**ACTION ITEM:**
Would you please transcribe, exactly as written, the lines of the entries below starting at the one that holds "- NOTE: More" and ending at the one that holds "SR-IOV configuration and usage", both included?

◇ ◇ ◇ ◇ ◇

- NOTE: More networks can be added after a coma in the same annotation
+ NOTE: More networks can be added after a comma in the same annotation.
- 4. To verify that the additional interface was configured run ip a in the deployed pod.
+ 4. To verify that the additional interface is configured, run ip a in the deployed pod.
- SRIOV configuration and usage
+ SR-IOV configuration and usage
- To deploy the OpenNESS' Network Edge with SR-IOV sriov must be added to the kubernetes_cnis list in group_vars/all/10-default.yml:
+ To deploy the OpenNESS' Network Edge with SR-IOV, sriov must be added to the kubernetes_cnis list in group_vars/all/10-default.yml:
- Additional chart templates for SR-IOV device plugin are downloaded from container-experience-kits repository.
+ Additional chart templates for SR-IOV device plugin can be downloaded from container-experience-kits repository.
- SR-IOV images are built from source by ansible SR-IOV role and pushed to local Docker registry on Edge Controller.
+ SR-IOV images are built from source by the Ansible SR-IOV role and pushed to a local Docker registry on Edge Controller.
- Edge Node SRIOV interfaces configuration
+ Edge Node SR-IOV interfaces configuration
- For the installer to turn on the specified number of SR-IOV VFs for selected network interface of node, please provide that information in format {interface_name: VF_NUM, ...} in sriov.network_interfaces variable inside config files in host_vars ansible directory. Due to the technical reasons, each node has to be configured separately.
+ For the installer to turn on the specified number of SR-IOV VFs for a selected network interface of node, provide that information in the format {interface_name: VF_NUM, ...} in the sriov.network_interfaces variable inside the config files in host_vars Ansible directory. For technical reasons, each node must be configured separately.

◇ ◇ ◇ ◇ ◇

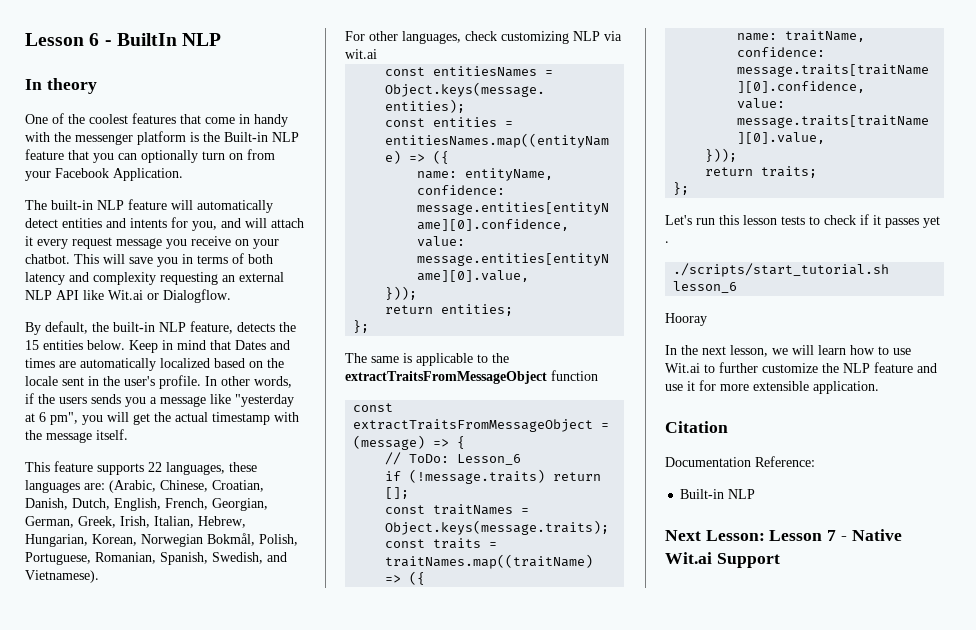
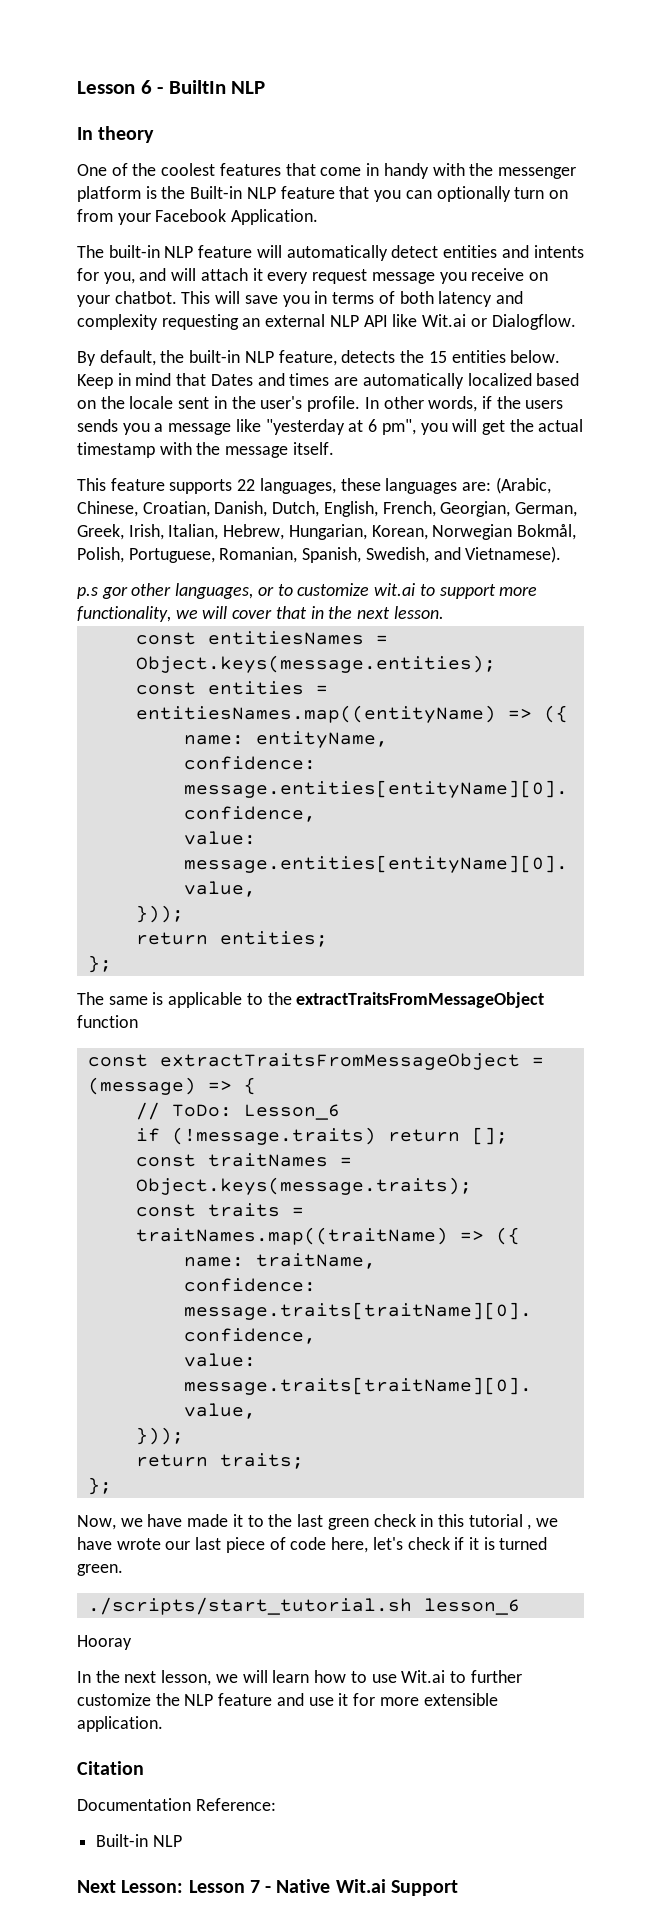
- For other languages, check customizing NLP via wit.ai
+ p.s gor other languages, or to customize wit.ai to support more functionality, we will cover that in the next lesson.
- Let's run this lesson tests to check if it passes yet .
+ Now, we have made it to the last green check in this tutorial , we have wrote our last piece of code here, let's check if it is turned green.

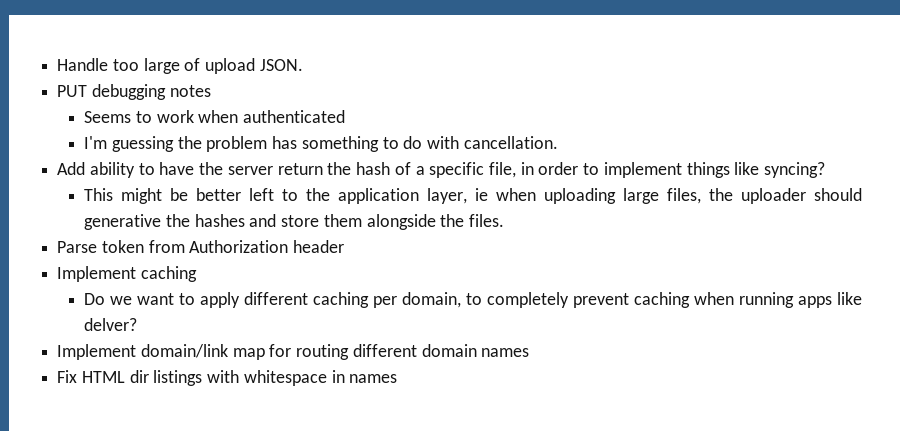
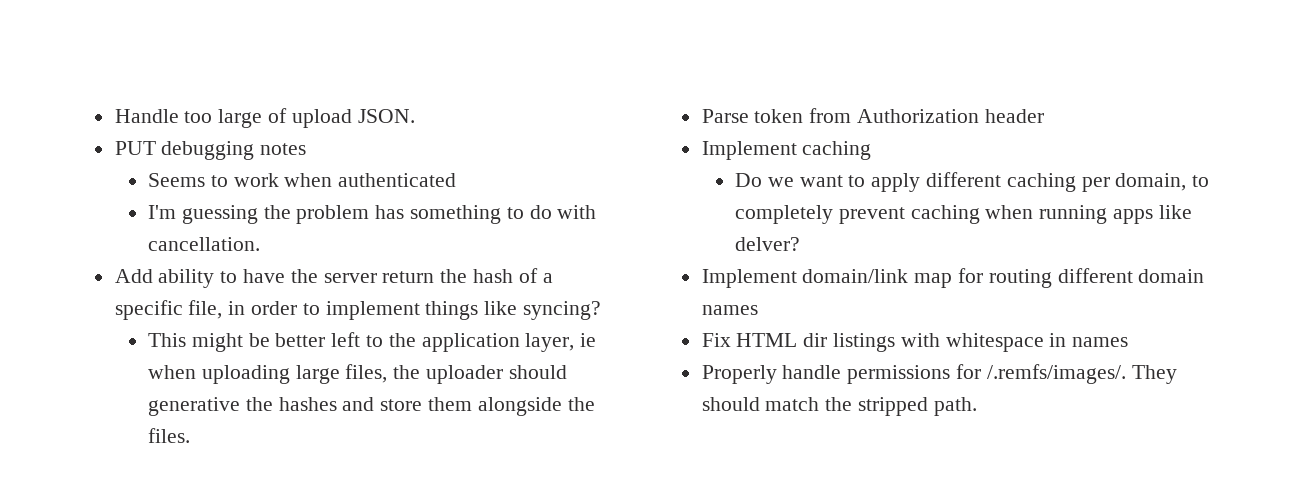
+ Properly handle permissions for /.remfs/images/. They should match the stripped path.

◇ ◇ ◇ ◇ ◇

**ANSWER TO THE PROBLEM:**
- NOTE: More networks can be added after a coma in the same annotation
+ NOTE: More networks can be added after a comma in the same annotation.
- 4. To verify that the additional interface was configured run ip a in the deployed pod.
+ 4. To verify that the additional interface is configured, run ip a in the deployed pod.
- SRIOV configuration and usage
+ SR-IOV configuration and usage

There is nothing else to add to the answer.